What the task asks: Using the data below, return the stretch from the line that contains "color: #ec4899 ->" through the line that contains "margin-top: 24px ->", both included, exactly as it stands and nothing beyond it.

Entries shown:
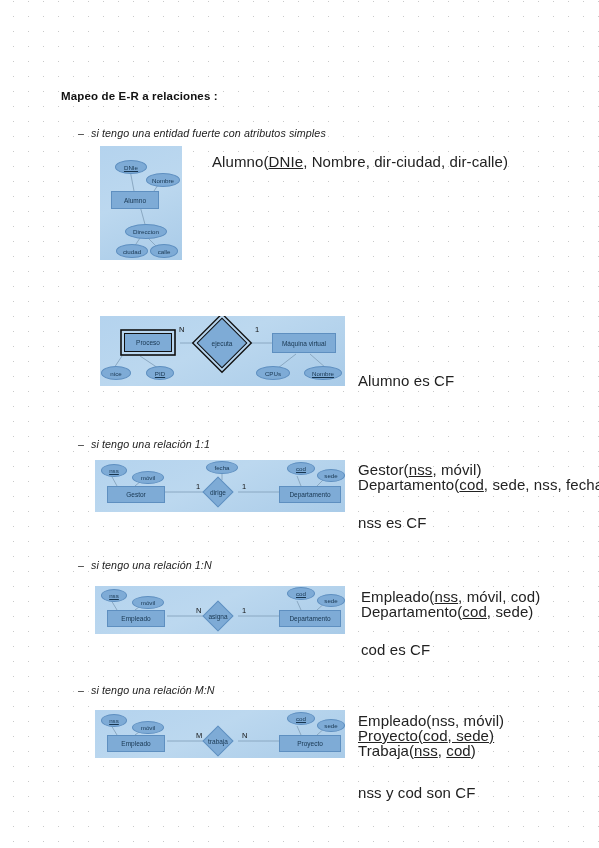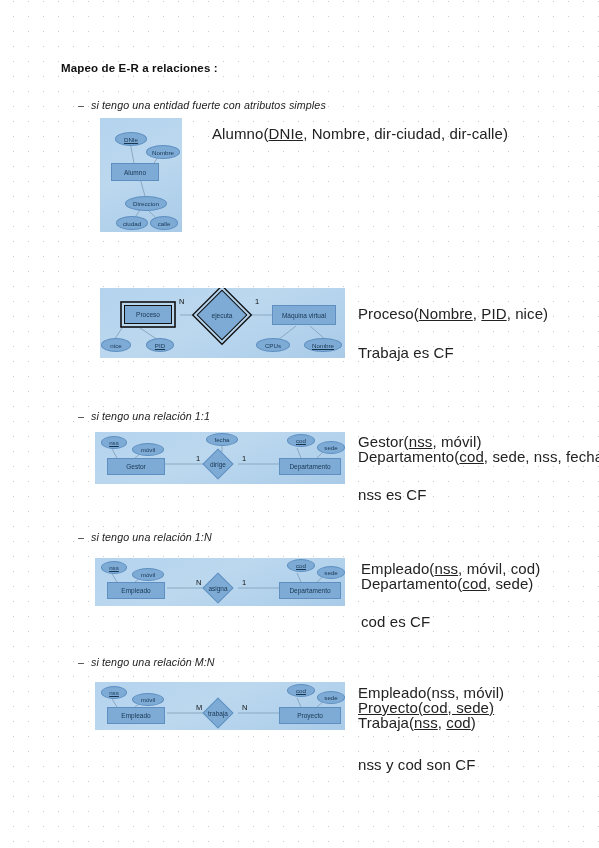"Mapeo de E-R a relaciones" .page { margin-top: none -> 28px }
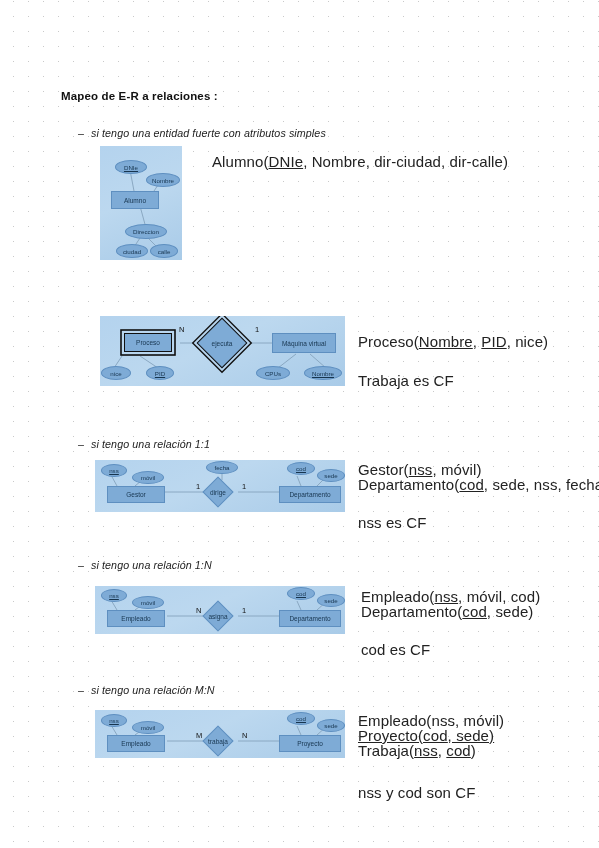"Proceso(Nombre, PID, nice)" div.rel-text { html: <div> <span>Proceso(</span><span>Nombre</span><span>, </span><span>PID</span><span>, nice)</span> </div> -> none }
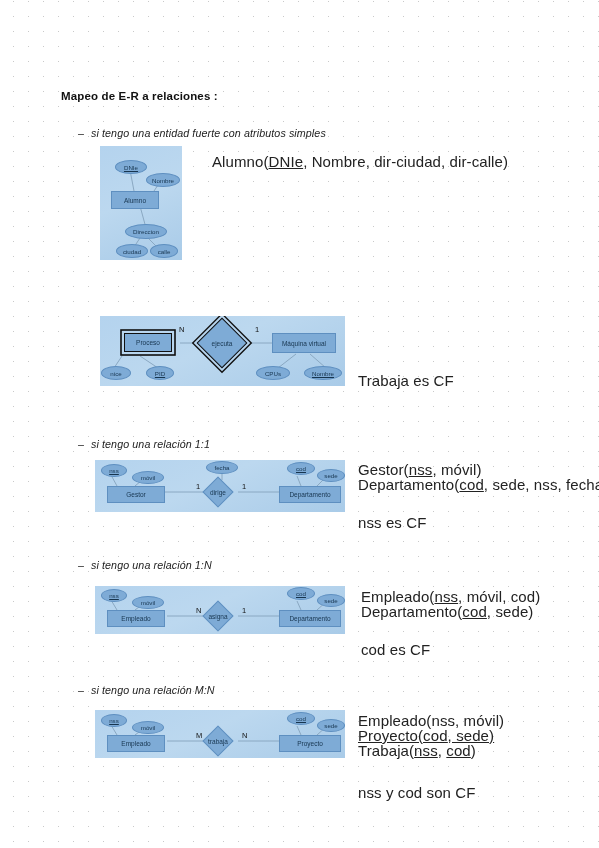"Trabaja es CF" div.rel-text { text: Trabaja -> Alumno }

==

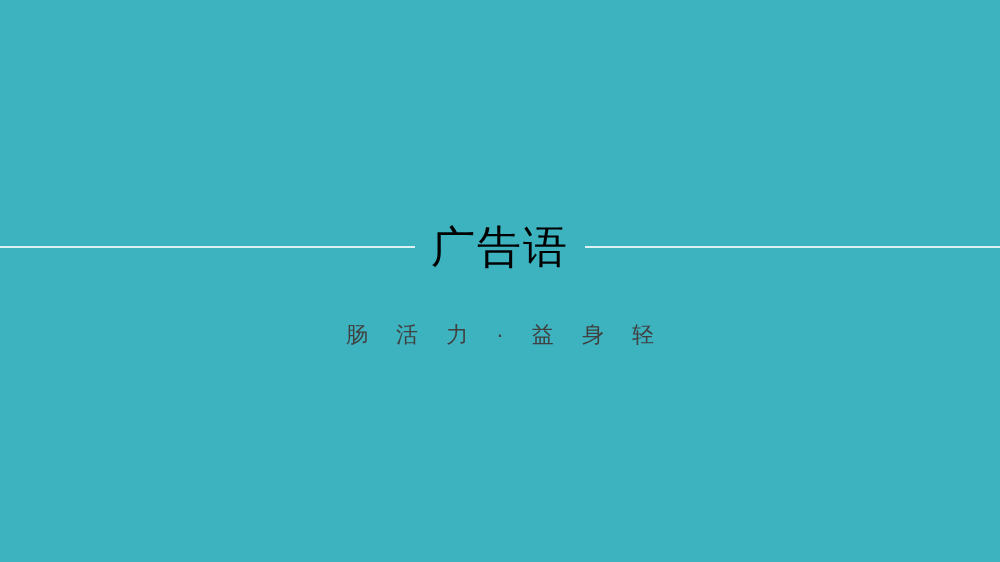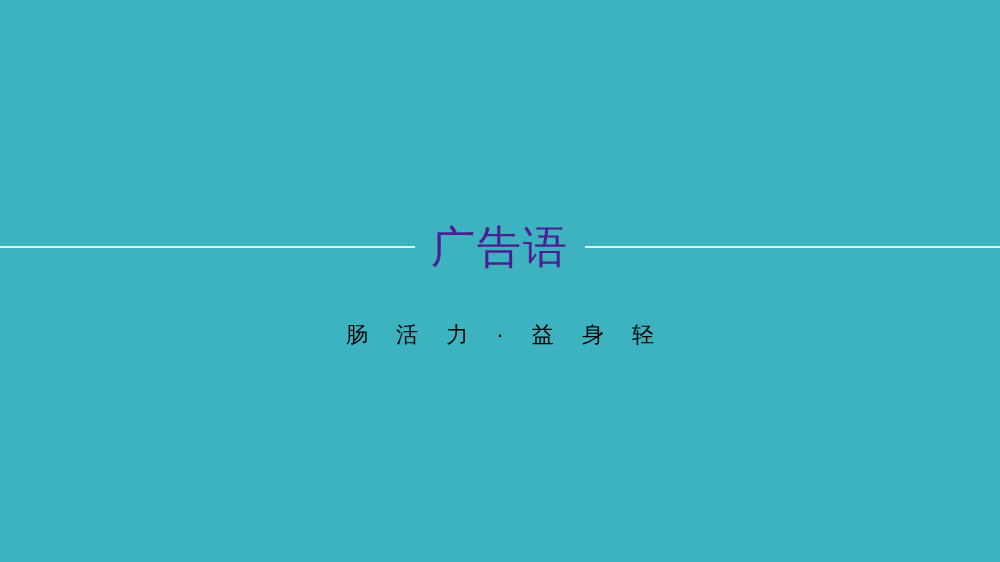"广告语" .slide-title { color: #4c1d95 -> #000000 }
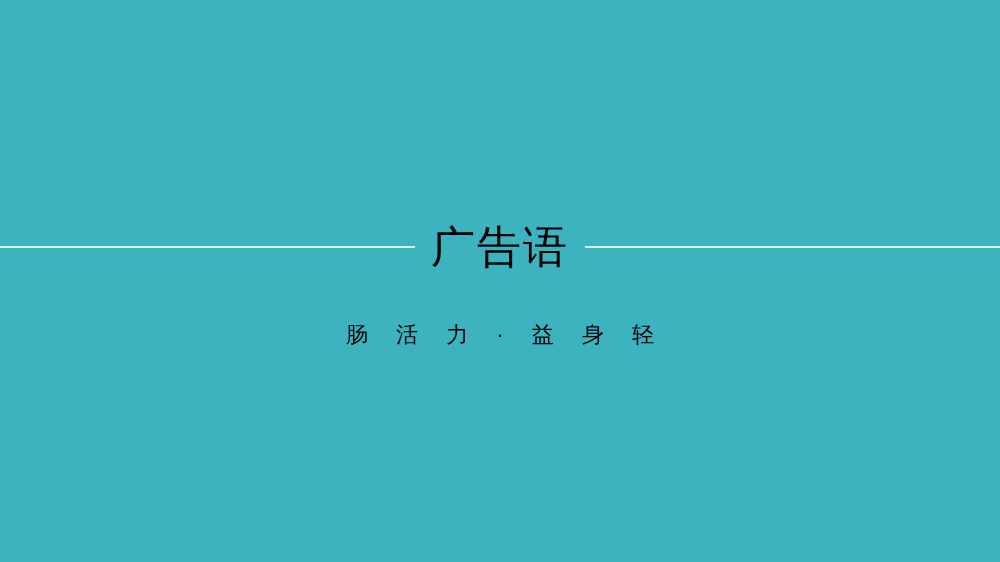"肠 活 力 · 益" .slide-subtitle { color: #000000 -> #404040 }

* * *

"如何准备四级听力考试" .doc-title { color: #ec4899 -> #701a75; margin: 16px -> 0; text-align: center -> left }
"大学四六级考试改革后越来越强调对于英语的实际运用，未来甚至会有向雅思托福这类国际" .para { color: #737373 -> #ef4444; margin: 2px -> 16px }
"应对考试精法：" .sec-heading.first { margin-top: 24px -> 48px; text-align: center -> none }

Solution to this exercise:
"如何准备四级听力考试" .doc-title { color: #ec4899 -> #701a75; margin: 16px -> 0; text-align: center -> left }
"大学四六级考试改革后越来越强调对于英语的实际运用，未来甚至会有向雅思托福这类国际" .para { color: #737373 -> #ef4444; margin: 2px -> 16px }
"应对考试精法：" .sec-heading.first { margin-top: 24px -> 48px; text-align: center -> none }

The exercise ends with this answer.